__Task objective__. Omitting every picture, output the records below exactly, please.

__Study material__.
--

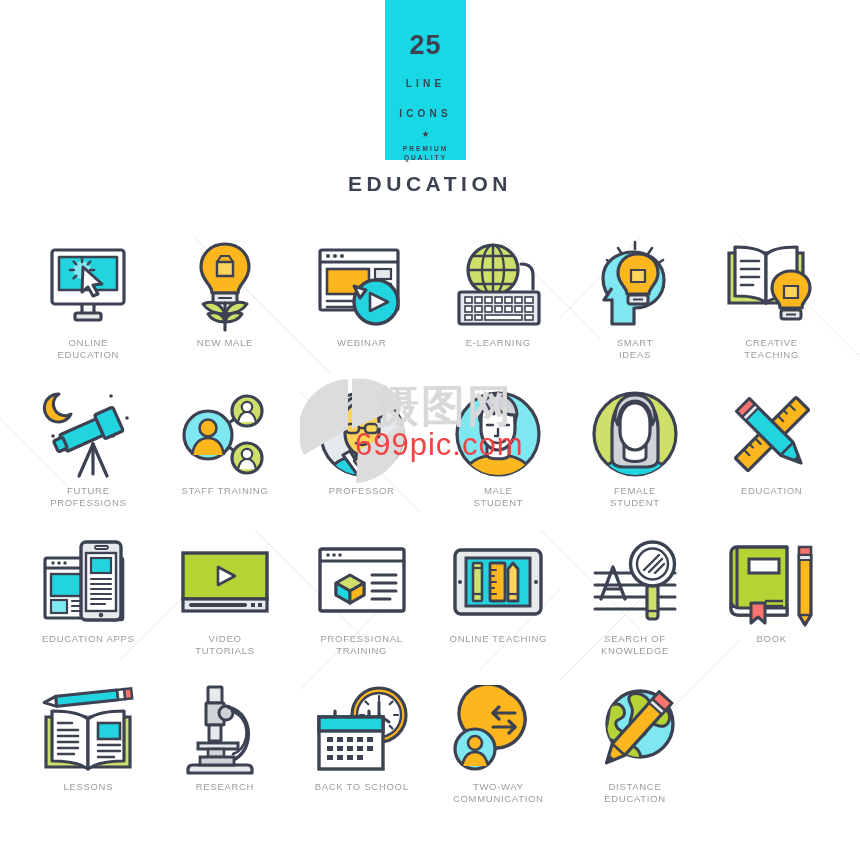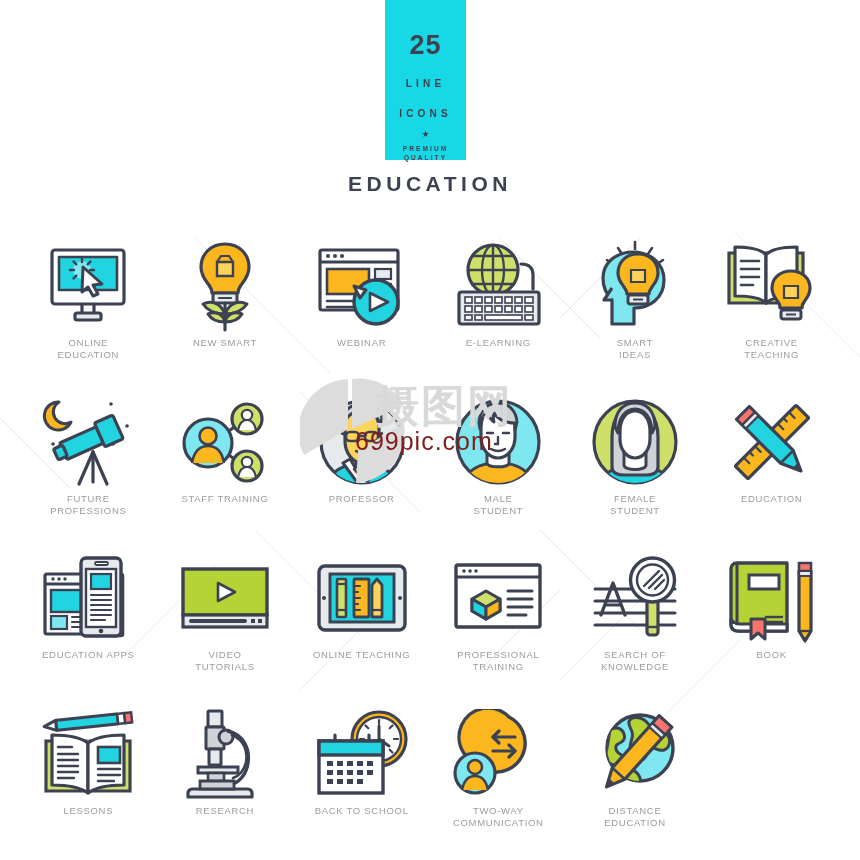--- a/index.html
+++ b/index.html
@@ -48,7 +48,7 @@
   .grid{
     position:absolute;top:238px;left:20px;width:820px;
     display:grid;grid-template-columns:repeat(6,1fr);
-    row-gap:16px;z-index:2;
+    row-gap:8px;z-index:2;
   }
   .cell{
     height:140px;

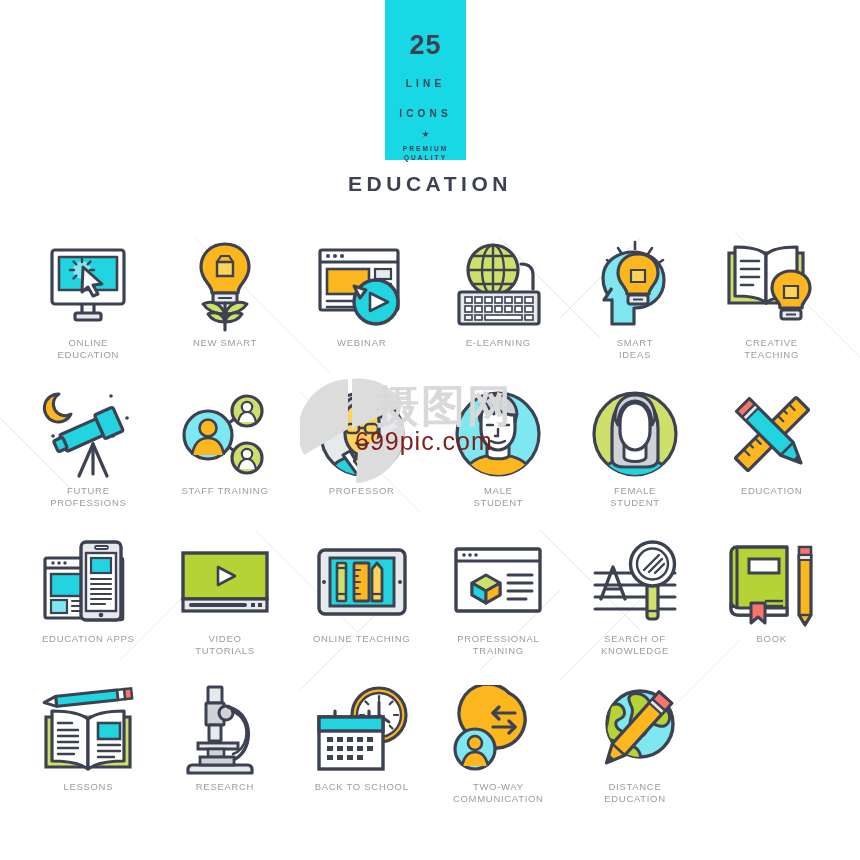--- a/index.html
+++ b/index.html
@@ -144,7 +144,7 @@
           <path d="M46 82 C54 82 60 79 63 74 c-7 -3 -15 -1 -17 8 Z" fill="#cfe06a" stroke="#3c4252" stroke-width="3" stroke-linejoin="round"></path>
         </svg>
       </div>
-      <div class="cap">NEW SMART</div>
+      <div class="cap">NEW MALE</div>
     </div>
 
     <div class="cell">

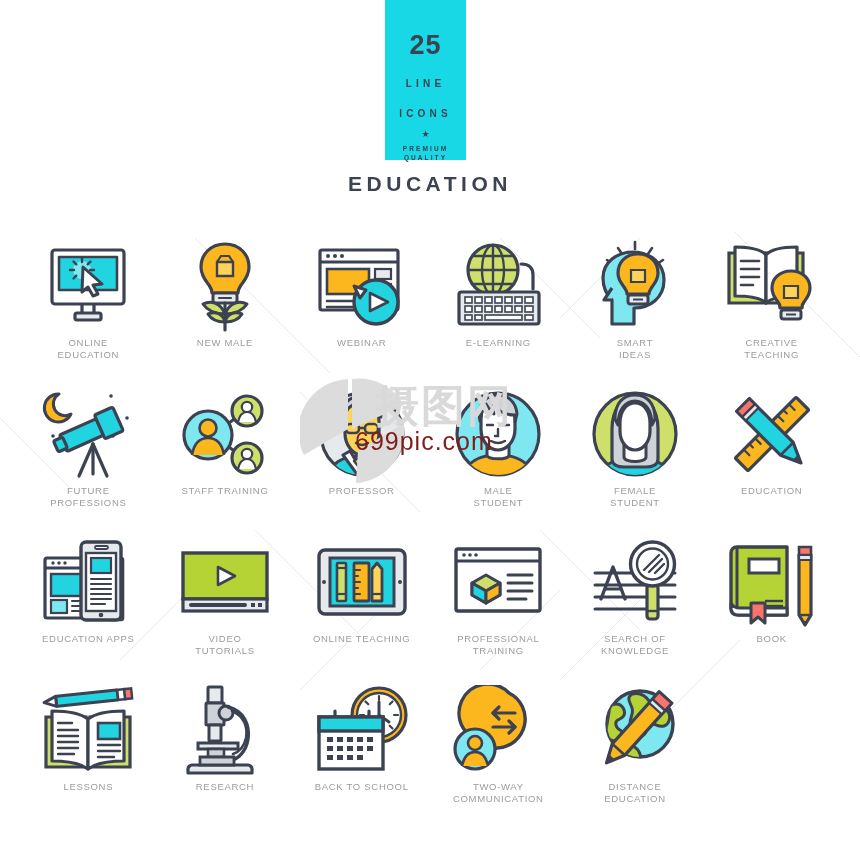--- a/index.html
+++ b/index.html
@@ -69,7 +69,7 @@
     letter-spacing:2px;font-weight:bold;text-align:right;
   }
   .wm-en{
-    position:absolute;left:55px;top:52px;font-size:25px;color:#7f1d1d;letter-spacing:1px;
+    position:absolute;left:55px;top:52px;font-size:31px;color:#ef4444;letter-spacing:1px;
   }
 </style>
 </head>

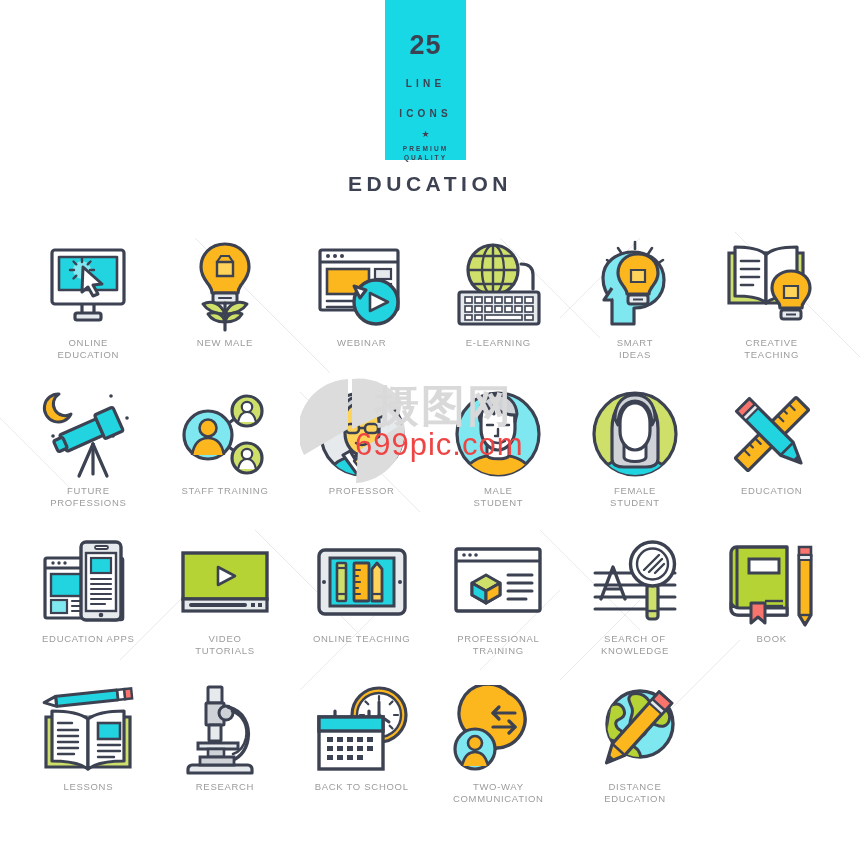--- a/index.html
+++ b/index.html
@@ -468,6 +468,35 @@
 
     <div class="cell">
       <div class="art">
+        <svg width="96" height="78" viewBox="0 0 96 78">
+          <rect x="6" y="6" width="84" height="62" rx="2" fill="#fff" stroke="#3c4252" stroke-width="3.4"></rect>
+          <path d="M6 18 H90" stroke="#3c4252" stroke-width="3"></path>
+          <g fill="#3c4252">
+              <circle cx="14" cy="12" r="1.8"></circle>
+              <circle cx="20" cy="12" r="1.8"></circle>
+              <circle cx="26" cy="12" r="1.8"></circle>
+            </g>
+          <g stroke="#3c4252" stroke-width="3" stroke-linejoin="round">
+            <path d="M36 32 L22 40 v12 l14 8 l14 -8 V40 Z" fill="#cfe06a"></path>
+            <path d="M22 40 l14 8 l14 -8" fill="none"></path>
+            <path d="M36 48 v12" fill="none"></path>
+          </g>
+          <path d="M22 40 l14 8 v12 l-14 -8 Z" fill="#22d3e0" stroke="#3c4252" stroke-width="3" stroke-linejoin="round"></path>
+          <path d="M50 40 l-14 8 v12 l14 -8 Z" fill="#fcb61e" stroke="#3c4252" stroke-width="3" stroke-linejoin="round"></path>
+          <g stroke="#3c4252" stroke-width="3" stroke-linecap="round">
+            <path d="M58 32 h24"></path>
+              <path d="M58 40 h24"></path>
+              <path d="M58 48 h24"></path>
+              <path d="M58 56 h18"></path>
+          </g>
+        </svg>
+      </div>
+      <div class="cap">PROFESSIONAL
+TRAINING</div>
+    </div>
+
+    <div class="cell">
+      <div class="art">
         <svg width="98" height="72" viewBox="0 0 98 72">
           <rect x="6" y="4" width="86" height="64" rx="6" fill="#e6eaed" stroke="#3c4252" stroke-width="3.4"></rect>
           <rect x="17" y="12" width="64" height="48" fill="#22d3e0" stroke="#3c4252" stroke-width="3"></rect>
@@ -489,35 +518,6 @@
         </svg>
       </div>
       <div class="cap">ONLINE TEACHING</div>
-    </div>
-
-    <div class="cell">
-      <div class="art">
-        <svg width="96" height="78" viewBox="0 0 96 78">
-          <rect x="6" y="6" width="84" height="62" rx="2" fill="#fff" stroke="#3c4252" stroke-width="3.4"></rect>
-          <path d="M6 18 H90" stroke="#3c4252" stroke-width="3"></path>
-          <g fill="#3c4252">
-              <circle cx="14" cy="12" r="1.8"></circle>
-              <circle cx="20" cy="12" r="1.8"></circle>
-              <circle cx="26" cy="12" r="1.8"></circle>
-            </g>
-          <g stroke="#3c4252" stroke-width="3" stroke-linejoin="round">
-            <path d="M36 32 L22 40 v12 l14 8 l14 -8 V40 Z" fill="#cfe06a"></path>
-            <path d="M22 40 l14 8 l14 -8" fill="none"></path>
-            <path d="M36 48 v12" fill="none"></path>
-          </g>
-          <path d="M22 40 l14 8 v12 l-14 -8 Z" fill="#22d3e0" stroke="#3c4252" stroke-width="3" stroke-linejoin="round"></path>
-          <path d="M50 40 l-14 8 v12 l14 -8 Z" fill="#fcb61e" stroke="#3c4252" stroke-width="3" stroke-linejoin="round"></path>
-          <g stroke="#3c4252" stroke-width="3" stroke-linecap="round">
-            <path d="M58 32 h24"></path>
-              <path d="M58 40 h24"></path>
-              <path d="M58 48 h24"></path>
-              <path d="M58 56 h18"></path>
-          </g>
-        </svg>
-      </div>
-      <div class="cap">PROFESSIONAL
-TRAINING</div>
     </div>
 
     <div class="cell">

--

__Response area__.
--- a/index.html
+++ b/index.html
@@ -48,7 +48,7 @@
   .grid{
     position:absolute;top:238px;left:20px;width:820px;
     display:grid;grid-template-columns:repeat(6,1fr);
-    row-gap:16px;z-index:2;
+    row-gap:8px;z-index:2;
   }
   .cell{
     height:140px;

--- a/index.html
+++ b/index.html
@@ -144,7 +144,7 @@
           <path d="M46 82 C54 82 60 79 63 74 c-7 -3 -15 -1 -17 8 Z" fill="#cfe06a" stroke="#3c4252" stroke-width="3" stroke-linejoin="round"></path>
         </svg>
       </div>
-      <div class="cap">NEW SMART</div>
+      <div class="cap">NEW MALE</div>
     </div>
 
     <div class="cell">

--- a/index.html
+++ b/index.html
@@ -69,7 +69,7 @@
     letter-spacing:2px;font-weight:bold;text-align:right;
   }
   .wm-en{
-    position:absolute;left:55px;top:52px;font-size:25px;color:#7f1d1d;letter-spacing:1px;
+    position:absolute;left:55px;top:52px;font-size:31px;color:#ef4444;letter-spacing:1px;
   }
 </style>
 </head>

--- a/index.html
+++ b/index.html
@@ -468,6 +468,35 @@
 
     <div class="cell">
       <div class="art">
+        <svg width="96" height="78" viewBox="0 0 96 78">
+          <rect x="6" y="6" width="84" height="62" rx="2" fill="#fff" stroke="#3c4252" stroke-width="3.4"></rect>
+          <path d="M6 18 H90" stroke="#3c4252" stroke-width="3"></path>
+          <g fill="#3c4252">
+              <circle cx="14" cy="12" r="1.8"></circle>
+              <circle cx="20" cy="12" r="1.8"></circle>
+              <circle cx="26" cy="12" r="1.8"></circle>
+            </g>
+          <g stroke="#3c4252" stroke-width="3" stroke-linejoin="round">
+            <path d="M36 32 L22 40 v12 l14 8 l14 -8 V40 Z" fill="#cfe06a"></path>
+            <path d="M22 40 l14 8 l14 -8" fill="none"></path>
+            <path d="M36 48 v12" fill="none"></path>
+          </g>
+          <path d="M22 40 l14 8 v12 l-14 -8 Z" fill="#22d3e0" stroke="#3c4252" stroke-width="3" stroke-linejoin="round"></path>
+          <path d="M50 40 l-14 8 v12 l14 -8 Z" fill="#fcb61e" stroke="#3c4252" stroke-width="3" stroke-linejoin="round"></path>
+          <g stroke="#3c4252" stroke-width="3" stroke-linecap="round">
+            <path d="M58 32 h24"></path>
+              <path d="M58 40 h24"></path>
+              <path d="M58 48 h24"></path>
+              <path d="M58 56 h18"></path>
+          </g>
+        </svg>
+      </div>
+      <div class="cap">PROFESSIONAL
+TRAINING</div>
+    </div>
+
+    <div class="cell">
+      <div class="art">
         <svg width="98" height="72" viewBox="0 0 98 72">
           <rect x="6" y="4" width="86" height="64" rx="6" fill="#e6eaed" stroke="#3c4252" stroke-width="3.4"></rect>
           <rect x="17" y="12" width="64" height="48" fill="#22d3e0" stroke="#3c4252" stroke-width="3"></rect>
@@ -489,35 +518,6 @@
         </svg>
       </div>
       <div class="cap">ONLINE TEACHING</div>
-    </div>
-
-    <div class="cell">
-      <div class="art">
-        <svg width="96" height="78" viewBox="0 0 96 78">
-          <rect x="6" y="6" width="84" height="62" rx="2" fill="#fff" stroke="#3c4252" stroke-width="3.4"></rect>
-          <path d="M6 18 H90" stroke="#3c4252" stroke-width="3"></path>
-          <g fill="#3c4252">
-              <circle cx="14" cy="12" r="1.8"></circle>
-              <circle cx="20" cy="12" r="1.8"></circle>
-              <circle cx="26" cy="12" r="1.8"></circle>
-            </g>
-          <g stroke="#3c4252" stroke-width="3" stroke-linejoin="round">
-            <path d="M36 32 L22 40 v12 l14 8 l14 -8 V40 Z" fill="#cfe06a"></path>
-            <path d="M22 40 l14 8 l14 -8" fill="none"></path>
-            <path d="M36 48 v12" fill="none"></path>
-          </g>
-          <path d="M22 40 l14 8 v12 l-14 -8 Z" fill="#22d3e0" stroke="#3c4252" stroke-width="3" stroke-linejoin="round"></path>
-          <path d="M50 40 l-14 8 v12 l14 -8 Z" fill="#fcb61e" stroke="#3c4252" stroke-width="3" stroke-linejoin="round"></path>
-          <g stroke="#3c4252" stroke-width="3" stroke-linecap="round">
-            <path d="M58 32 h24"></path>
-              <path d="M58 40 h24"></path>
-              <path d="M58 48 h24"></path>
-              <path d="M58 56 h18"></path>
-          </g>
-        </svg>
-      </div>
-      <div class="cap">PROFESSIONAL
-TRAINING</div>
     </div>
 
     <div class="cell">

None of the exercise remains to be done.